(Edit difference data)
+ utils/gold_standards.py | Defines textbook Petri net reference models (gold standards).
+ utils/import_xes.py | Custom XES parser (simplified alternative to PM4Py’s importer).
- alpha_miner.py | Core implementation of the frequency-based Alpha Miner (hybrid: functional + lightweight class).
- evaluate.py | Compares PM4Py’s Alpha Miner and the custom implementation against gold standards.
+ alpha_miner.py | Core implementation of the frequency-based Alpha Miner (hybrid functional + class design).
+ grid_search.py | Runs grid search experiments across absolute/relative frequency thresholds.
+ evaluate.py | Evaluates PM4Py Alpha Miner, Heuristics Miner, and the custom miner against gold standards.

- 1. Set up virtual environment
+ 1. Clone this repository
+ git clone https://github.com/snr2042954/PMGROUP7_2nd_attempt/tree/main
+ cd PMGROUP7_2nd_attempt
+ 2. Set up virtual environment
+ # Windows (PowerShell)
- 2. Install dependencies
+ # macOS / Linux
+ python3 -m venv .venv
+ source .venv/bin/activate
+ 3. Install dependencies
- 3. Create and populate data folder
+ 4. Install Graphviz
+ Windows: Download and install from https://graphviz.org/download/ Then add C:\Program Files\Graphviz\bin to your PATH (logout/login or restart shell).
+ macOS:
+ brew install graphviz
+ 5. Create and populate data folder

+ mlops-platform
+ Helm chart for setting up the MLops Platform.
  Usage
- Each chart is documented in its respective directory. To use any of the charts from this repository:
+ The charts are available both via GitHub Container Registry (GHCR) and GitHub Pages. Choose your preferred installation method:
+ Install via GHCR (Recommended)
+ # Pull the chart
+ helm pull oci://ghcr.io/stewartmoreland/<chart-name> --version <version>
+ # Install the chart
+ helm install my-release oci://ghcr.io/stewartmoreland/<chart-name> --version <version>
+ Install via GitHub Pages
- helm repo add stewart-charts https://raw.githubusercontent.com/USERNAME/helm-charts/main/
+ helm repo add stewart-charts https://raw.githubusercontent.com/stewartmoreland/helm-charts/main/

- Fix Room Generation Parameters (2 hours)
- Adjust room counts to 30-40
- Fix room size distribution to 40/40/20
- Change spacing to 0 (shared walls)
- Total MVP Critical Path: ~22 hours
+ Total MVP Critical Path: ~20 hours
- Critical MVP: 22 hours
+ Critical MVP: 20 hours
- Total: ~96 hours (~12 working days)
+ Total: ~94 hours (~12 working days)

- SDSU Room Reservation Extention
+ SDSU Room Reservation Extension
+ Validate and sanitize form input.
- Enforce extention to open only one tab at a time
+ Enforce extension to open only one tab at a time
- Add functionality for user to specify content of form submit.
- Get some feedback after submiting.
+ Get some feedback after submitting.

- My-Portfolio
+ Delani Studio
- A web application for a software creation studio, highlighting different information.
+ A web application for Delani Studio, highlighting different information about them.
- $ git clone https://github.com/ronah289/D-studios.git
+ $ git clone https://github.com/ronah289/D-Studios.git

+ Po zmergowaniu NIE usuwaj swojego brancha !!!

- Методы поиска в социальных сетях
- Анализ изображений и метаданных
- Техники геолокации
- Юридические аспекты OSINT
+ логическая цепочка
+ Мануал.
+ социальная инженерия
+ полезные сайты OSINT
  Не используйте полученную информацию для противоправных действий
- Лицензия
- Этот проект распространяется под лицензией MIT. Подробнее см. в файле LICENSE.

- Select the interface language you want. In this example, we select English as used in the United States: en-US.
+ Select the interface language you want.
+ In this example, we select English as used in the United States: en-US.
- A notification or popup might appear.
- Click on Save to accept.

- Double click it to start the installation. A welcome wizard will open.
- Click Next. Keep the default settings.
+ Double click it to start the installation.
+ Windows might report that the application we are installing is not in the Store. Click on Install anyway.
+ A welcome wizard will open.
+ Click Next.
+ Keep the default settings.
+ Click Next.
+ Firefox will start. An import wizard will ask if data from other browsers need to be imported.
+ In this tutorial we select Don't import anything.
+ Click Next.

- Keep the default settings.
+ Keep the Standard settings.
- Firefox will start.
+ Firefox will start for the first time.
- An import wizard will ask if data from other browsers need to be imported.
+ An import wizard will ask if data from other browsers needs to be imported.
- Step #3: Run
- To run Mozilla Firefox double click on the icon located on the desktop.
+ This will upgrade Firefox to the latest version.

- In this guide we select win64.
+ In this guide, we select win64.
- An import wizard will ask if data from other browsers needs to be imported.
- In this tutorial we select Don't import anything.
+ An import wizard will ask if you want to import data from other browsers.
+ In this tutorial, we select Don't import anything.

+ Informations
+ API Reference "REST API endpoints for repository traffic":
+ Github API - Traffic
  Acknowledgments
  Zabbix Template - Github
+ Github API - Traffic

> Assignment: What is needed is a verbatim copy of every line in the records above from the one containing "- Fix room size distribution to 40/40/20" down to the one containing "- A notification or popup might appear.", both included, and nothing more.

> Your response:
- Fix room size distribution to 40/40/20
- Change spacing to 0 (shared walls)
- Total MVP Critical Path: ~22 hours
+ Total MVP Critical Path: ~20 hours
- Critical MVP: 22 hours
+ Critical MVP: 20 hours
- Total: ~96 hours (~12 working days)
+ Total: ~94 hours (~12 working days)

- SDSU Room Reservation Extention
+ SDSU Room Reservation Extension
+ Validate and sanitize form input.
- Enforce extention to open only one tab at a time
+ Enforce extension to open only one tab at a time
- Add functionality for user to specify content of form submit.
- Get some feedback after submiting.
+ Get some feedback after submitting.

- My-Portfolio
+ Delani Studio
- A web application for a software creation studio, highlighting different information.
+ A web application for Delani Studio, highlighting different information about them.
- $ git clone https://github.com/ronah289/D-studios.git
+ $ git clone https://github.com/ronah289/D-Studios.git

+ Po zmergowaniu NIE usuwaj swojego brancha !!!

- Методы поиска в социальных сетях
- Анализ изображений и метаданных
- Техники геолокации
- Юридические аспекты OSINT
+ логическая цепочка
+ Мануал.
+ социальная инженерия
+ полезные сайты OSINT
  Не используйте полученную информацию для противоправных действий
- Лицензия
- Этот проект распространяется под лицензией MIT. Подробнее см. в файле LICENSE.

- Select the interface language you want. In this example, we select English as used in the United States: en-US.
+ Select the interface language you want.
+ In this example, we select English as used in the United States: en-US.
- A notification or popup might appear.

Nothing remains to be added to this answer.